Se il rischio per la sicurezza dello Stato tedesco cammina per ora sottotraccia, è scientificamente dimostrata la pericolosità dei negazionisti del Covid-19 per la salute pubblica. La manifestazione di Berlino del 18 novembre e un'analoga dimostrazione tenuta a Lipsia il 7 dello stesso mese hanno, infatti, funzionato da eventi superspreader del virus. In una sorta di tragicomica nemesi, le due manifestazioni hanno causato tra 16.000 e 21.000 infezioni. È questo il risultato di uno studio del Leibniz-Zentrum für Europäische Wirtschaftsforschung di Mannheim (ZEW) e dalla Humboldt-Universität di Berlino, pubblicato il 9 febbraio.
L'analisi si basa sullo sviluppo dell'incidenza dei contagi da Covid-19 nei circondari con un'alta percentuale di negazionisti della pandemia. Tre fattori sono stati sovrapposti: la proporzione di elettori AfD, i tassi di vaccinazione contro il morbillo a livello e il numero di fermate degli autobus della rete Honk for Hope. Si tratta di un servizio messo a disposizione da Thomas Kaden, convinto oppositore delle restrizioni anticontagio in vigore in Germania, tanto che sul sito web della sua società campeggia a caratteri cubitali la scritta “Combattiamo per una vita libera e democratica, soprattutto per i nostri figli e nipoti. Siamo tutti il popolo!”. La clientela di riferimento è naturalmente composta da negazionisti del Covid-19. Dall'analisi dello ZEW e dell'Humboldt-Universität emerge che, dopo le manifestazioni di Lipsia e Berlino, l'incidenza settimanale di nuove infezioni è aumentata in maniera significativa nei circondari dove trovano le città servite da Honk for Hope. Si tratta soprattutto della Germania orientale, bacino elettorale di AfD e vivaio della destra radicale.
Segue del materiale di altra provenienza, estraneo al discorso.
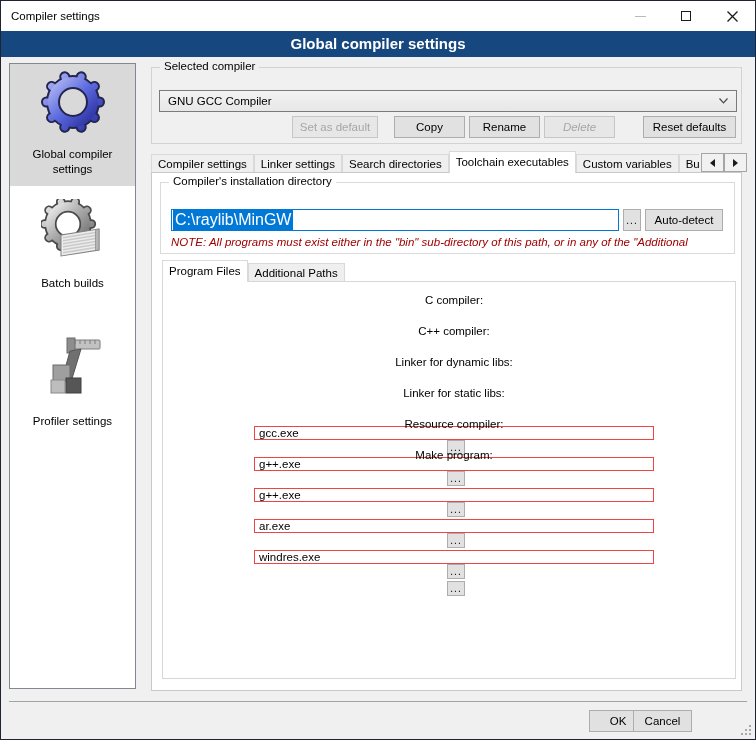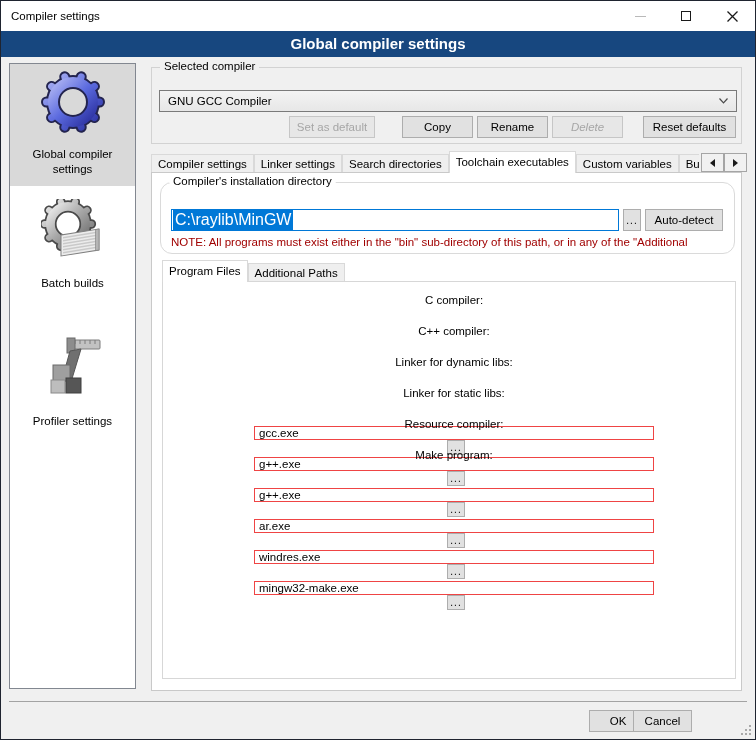--- a/index.html
+++ b/index.html
@@ -44,7 +44,7 @@
        font-size:11.5px;color:#000;height:22px;cursor:pointer;font-family:"Liberation Sans",sans-serif;}
   .btn.disabled{color:#A6A6A6;border-color:#C6C6C6;background:#E7E7E7;cursor:default;}
   #compiler-buttons{position:absolute;top:59px;right:19px;display:flex;}
-  #compiler-buttons .btn:nth-child(1){width:86px;margin-right:27px;}
+  #compiler-buttons .btn:nth-child(1){width:86px;margin-right:16px;}
   #compiler-buttons .btn:nth-child(2){width:71px;margin-right:4px;}
   #compiler-buttons .btn:nth-child(3){width:71px;margin-right:4px;}
   #compiler-buttons .btn:nth-child(4){width:71px;margin-right:20px;font-style:italic;}

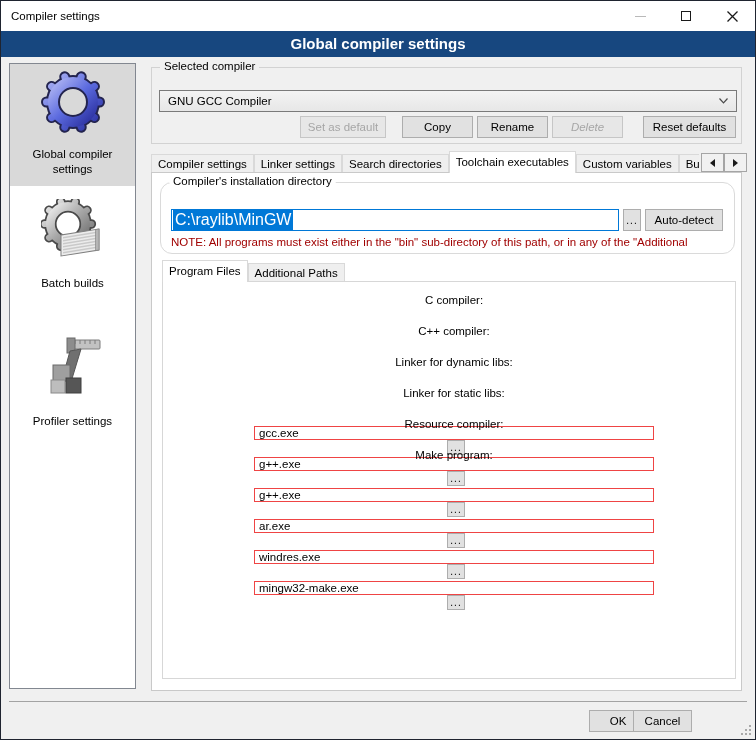--- a/index.html
+++ b/index.html
@@ -47,7 +47,7 @@
   #compiler-buttons .btn:nth-child(1){width:86px;margin-right:16px;}
   #compiler-buttons .btn:nth-child(2){width:71px;margin-right:4px;}
   #compiler-buttons .btn:nth-child(3){width:71px;margin-right:4px;}
-  #compiler-buttons .btn:nth-child(4){width:71px;margin-right:20px;font-style:italic;}
+  #compiler-buttons .btn:nth-child(4){width:71px;margin-right:28px;font-style:italic;}
   #compiler-buttons .btn:nth-child(5){width:93px;}
 
   

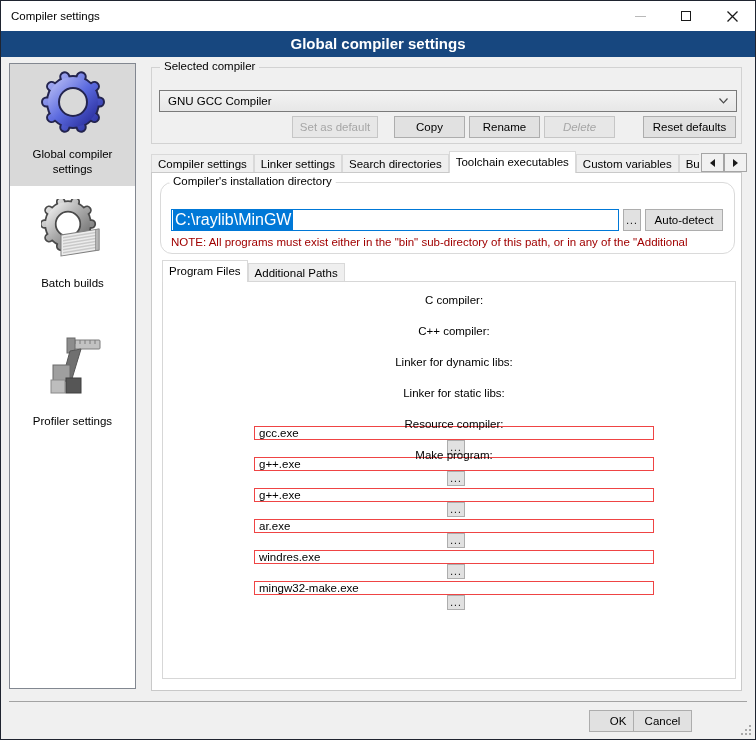--- a/index.html
+++ b/index.html
@@ -32,7 +32,7 @@
   .groupbox{position:absolute;border:1px solid #D2D2D2;}
   .groupbox .legend{position:absolute;top:-8px;left:8px;padding:0 4px;font-size:11.5px;color:#000;}
   .legend-gray{background:#F0F0F0;}
-  .legend-white{background:#fff;border-radius:12px;}
+  .legend-white{background:#fff;}
 
   
   .combo{display:flex;align-items:center;background:linear-gradient(#F3F3F3,#E7E7E7);border:1px solid #7A7A7A;

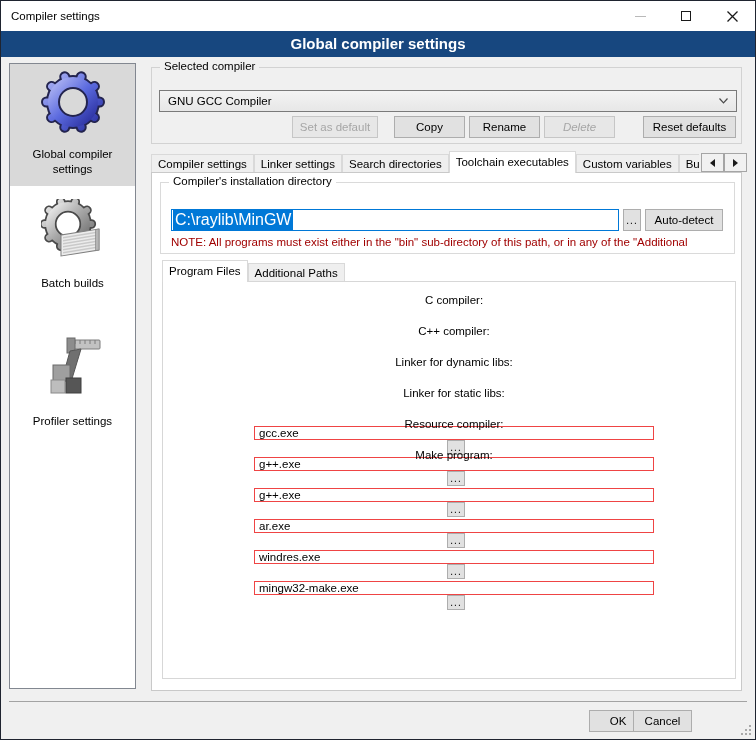--- a/index.html
+++ b/index.html
@@ -213,7 +213,7 @@
         </div>
         <button class="btn mini-btn" id="install-browse">...</button>
         <button class="btn" id="autodetect">Auto-detect</button>
-        <div class="note" id="note-text" style="color: rgb(160, 0, 0);">NOTE: All programs must exist either in the "bin" sub-directory of this path, or in any of the "Additional</div>
+        <div class="note" id="note-text" style="color: rgb(160, 0, 0); font-style: italic;">NOTE: All programs must exist either in the "bin" sub-directory of this path, or in any of the "Additional</div>
       </div>
 
       <div class="tabstrip" id="subtab-strip" style="left:10px;top:87px;width:560px;">

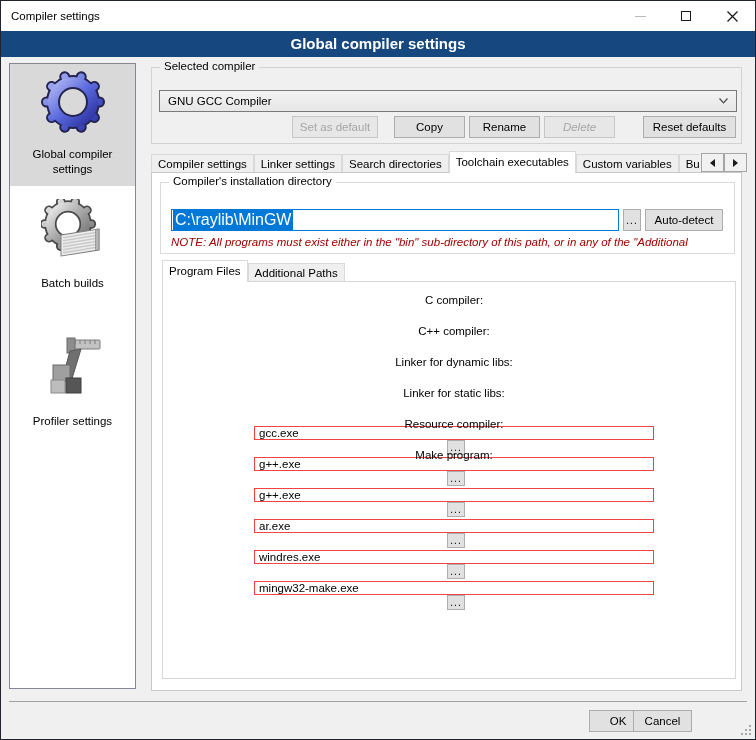--- a/index.html
+++ b/index.html
@@ -260,9 +260,6 @@
             </div>
             <div class="frow">
               <span class="flabel">Make program:</span>
-              <div class="tfield">
-                <span>mingw32-make.exe</span>
-              </div>
               <button class="btn mini-btn">...</button>
             </div>
           </div>

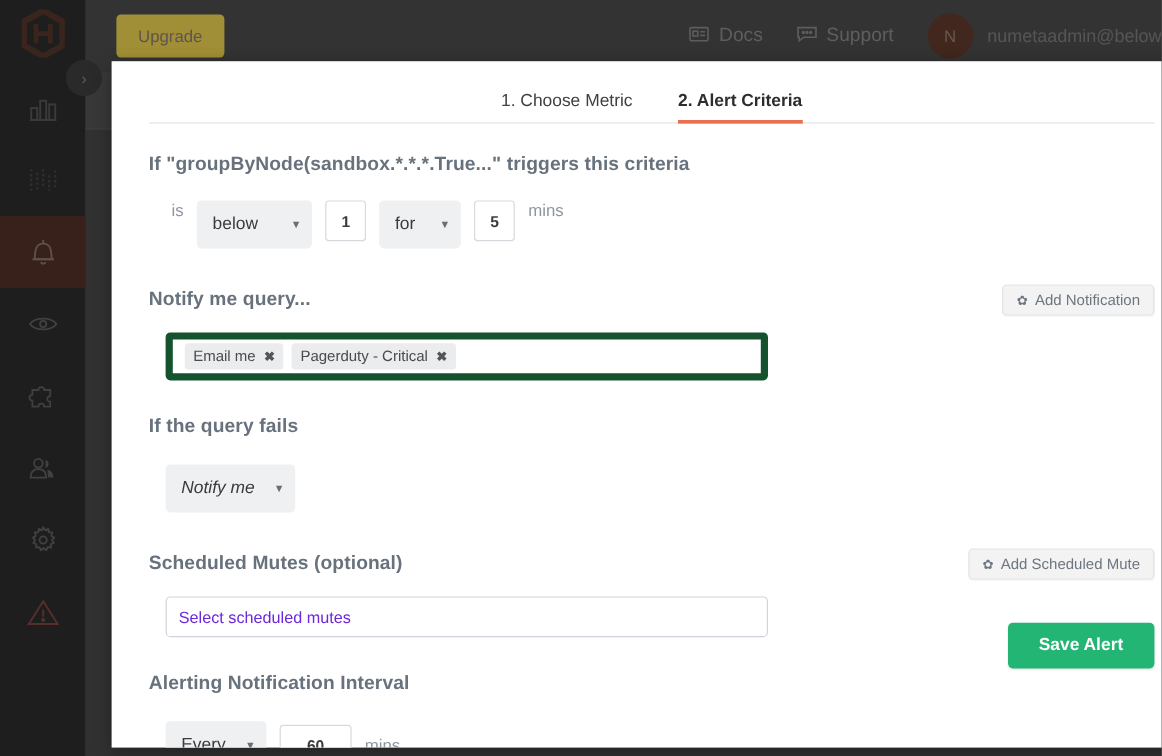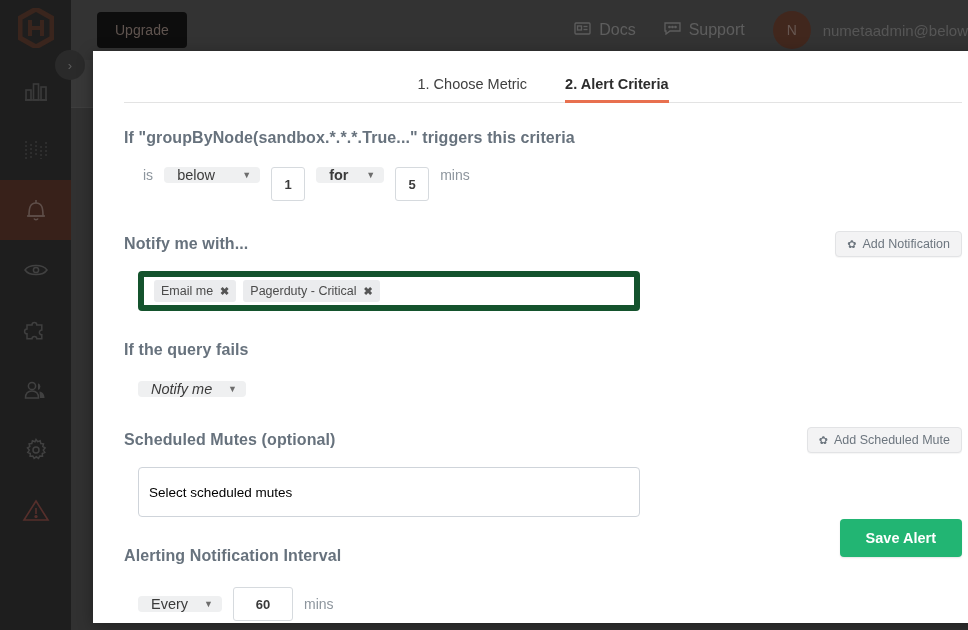--- a/index.html
+++ b/index.html
@@ -47,7 +47,7 @@
   }
   .upgrade-btn {
     margin-left: 26px;
-    background: #000000; color: #8e7a72;
+    background: #fde047; color: #8e7a72;
     border-radius: 4px;
     padding: 10px 18px;
     font-size: 14px;

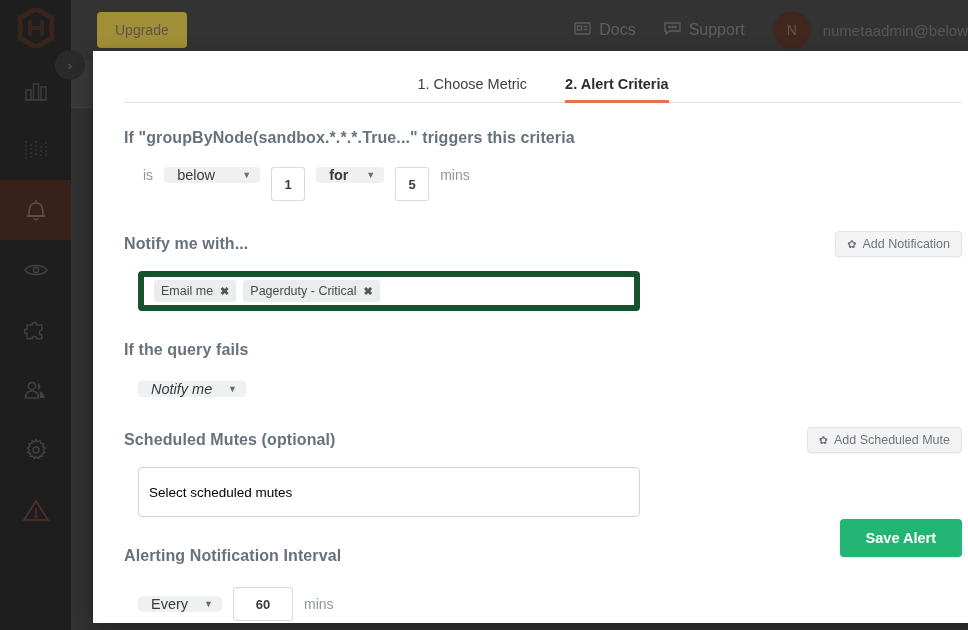--- a/index.html
+++ b/index.html
@@ -115,7 +115,7 @@
   .select {
     position: relative;
     background: #eff0f1; border: none; border-radius: 4px;
-    height: 16px; display: flex; align-items: center;
+    height: 40px; display: flex; align-items: center;
     padding: 0 26px 0 13px;
     font-size: 14.5px; color: #3b3b3b;
   }

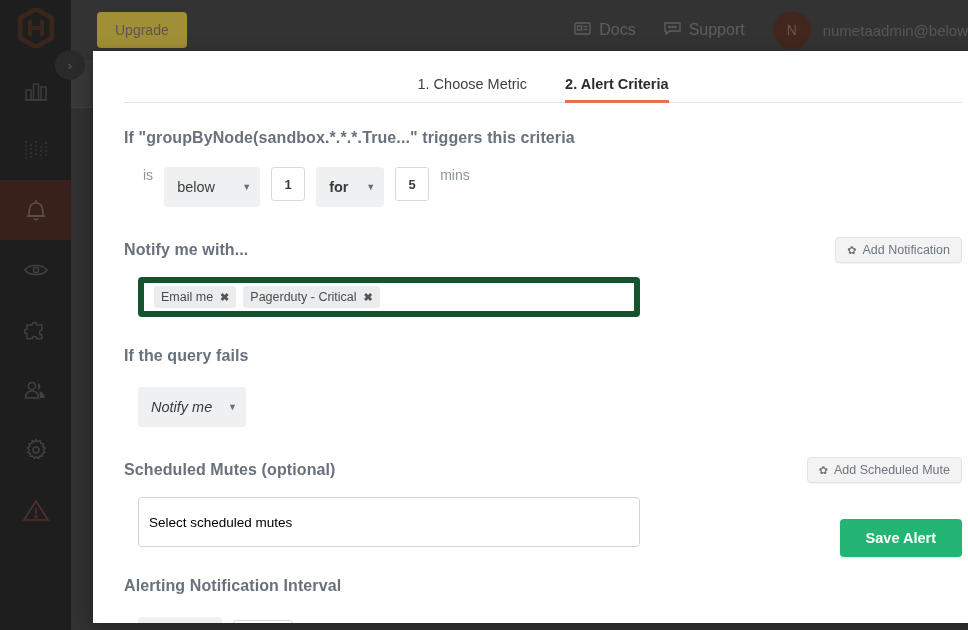--- a/index.html
+++ b/index.html
@@ -125,7 +125,7 @@
     font-size: 9px; color: #6d6d6d;
   }
   .select.w-below { width: 96px; }
-  .select.w-for { width: 68px; font-weight: bold; }
+  .select.w-for { width: 68px; }
   .select.w-notify { width: 108px; }
   .select.w-every { width: 84px; }
 

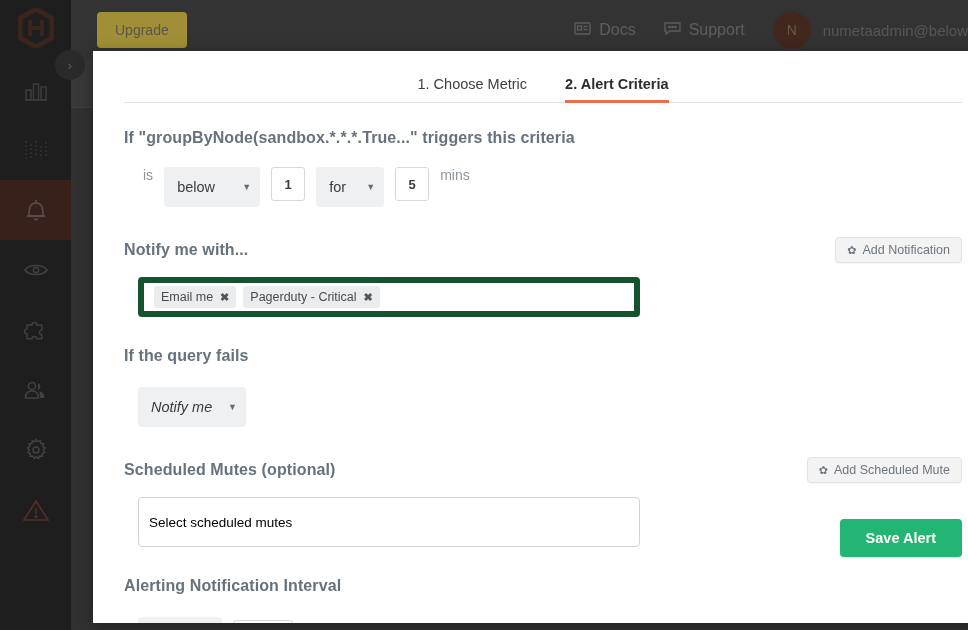--- a/index.html
+++ b/index.html
@@ -364,7 +364,7 @@
       </div>
 
       <div class="notify-head">
-        <div class="section-title">Notify me with...</div>
+        <div class="section-title">Notify me query...</div>
         <div class="ghost-btn">
           <span class="gear">✿</span>
           <span>Add Notification</span>

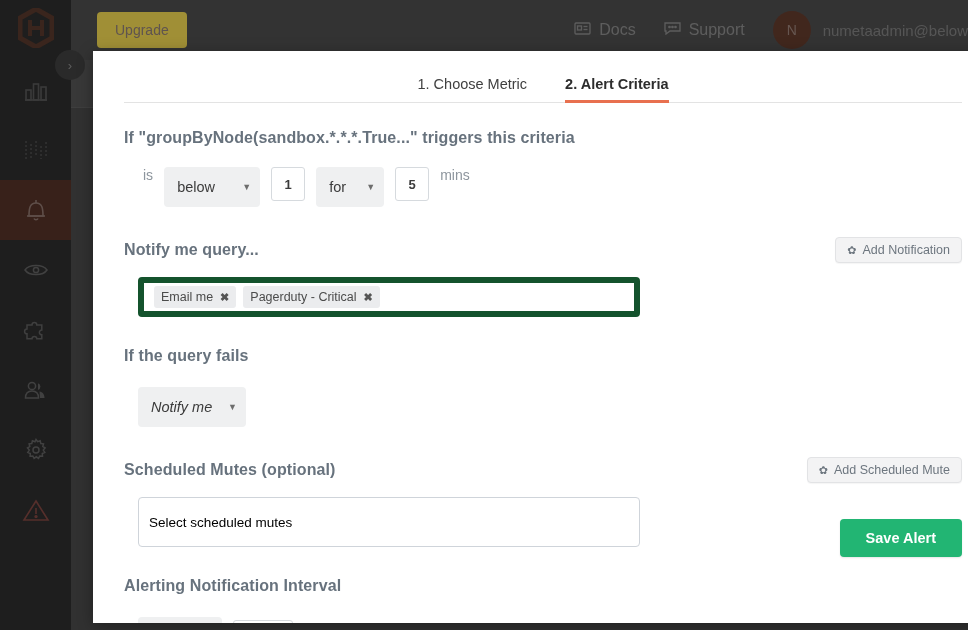--- a/index.html
+++ b/index.html
@@ -177,11 +177,11 @@
   }
   .text-field {
     margin-top: 14px; margin-left: 14px;
-    width: 502px; height: 50px;
+    width: 502px; height: 34px;
     border: 1px solid #cfd4da; border-radius: 4px;
     background: #fff;
     display: flex; align-items: center; padding: 0 10px;
-    font-size: 13.5px; color: #000000;
+    font-size: 13.5px; color: #6d28d9;
   }
 
   .interval-row {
Rispetto alle aree senza fermate, il dato è stato superiore in media del 40% fino a Natale.
Dichiarazioni come quelle di Gauland e Weidel mostrano quanto elettiva sia l’affinità di AfD con chi, oltre a rifiutare l’esistenza della pandemia, spesso nega anche la Shoah ed è pronto a imbracciare le armi per il ritorno al passato della Germania.
Geografia e politica del coronavirus si fondono in AfD, che dallo scoppio della pandemia ha voluto intercettare l’immaginario dei negazionisti del Covid-19. Un ruolo rivendicato con forza da Alexander Gauland, confondatore e presidente onorario del partito. In quanto “partito-movimento”, ha dichiarato Gauland il 20 dicembre scorso, AfD deve dare voce a Querdenken (AfD) e all’organizzazione della destra xenofoba Patriotische Europäer gegen die Islamisierung des Abendlandes (Pegida). Allo stesso tempo, Gauland ha avvertito che AfD deve costantemente prestare attenzione affinché “alcuni pazzi” di estrema destra non registrino eventi a nome del partito. A rimarcare la simbiosi tra AfD e i negazionisti del coronavirus, l’8 febbraio scorso, Alice Weidel ha affermato che i politici tedeschi dovrebbero essere vicini ai movimenti di protesta contro le restrizioni anticontagio. Quanti dimostrano contro queste norme sono “persone di ogni appartenenza politica”, che si oppongono alle “restrizioni alle libertà, bisogna accettarlo”. Pertanto, i politici devono essere vicini a questi movimenti, come Querdenken. “Posso soltanto lanciare un avvertimento contro mettere le persone in un angolo”, ha dichiarato Weidel, secondo cui deputati dovrebbero partecipare alle proteste “come rappresentanti dell’elettorato, parlare con i manifestanti e scoprire le loro preoccupazioni”. In vista delle elezioni del Bundestag del 26 settembre e del crollo delle preferenze al 9% subito da AfD, queste affermazioni sono strumenti di mobilitazione del consenso. Tuttavia, dichiarazioni come quelle di Gauland e Weidel mostrano quanto elettiva sia l’affinità di AfD con chi, oltre a rifiutare l’esistenza della pandemia, spesso nega anche la Shoah ed è pronto a imbracciare le armi per il ritorno al passato della Germania.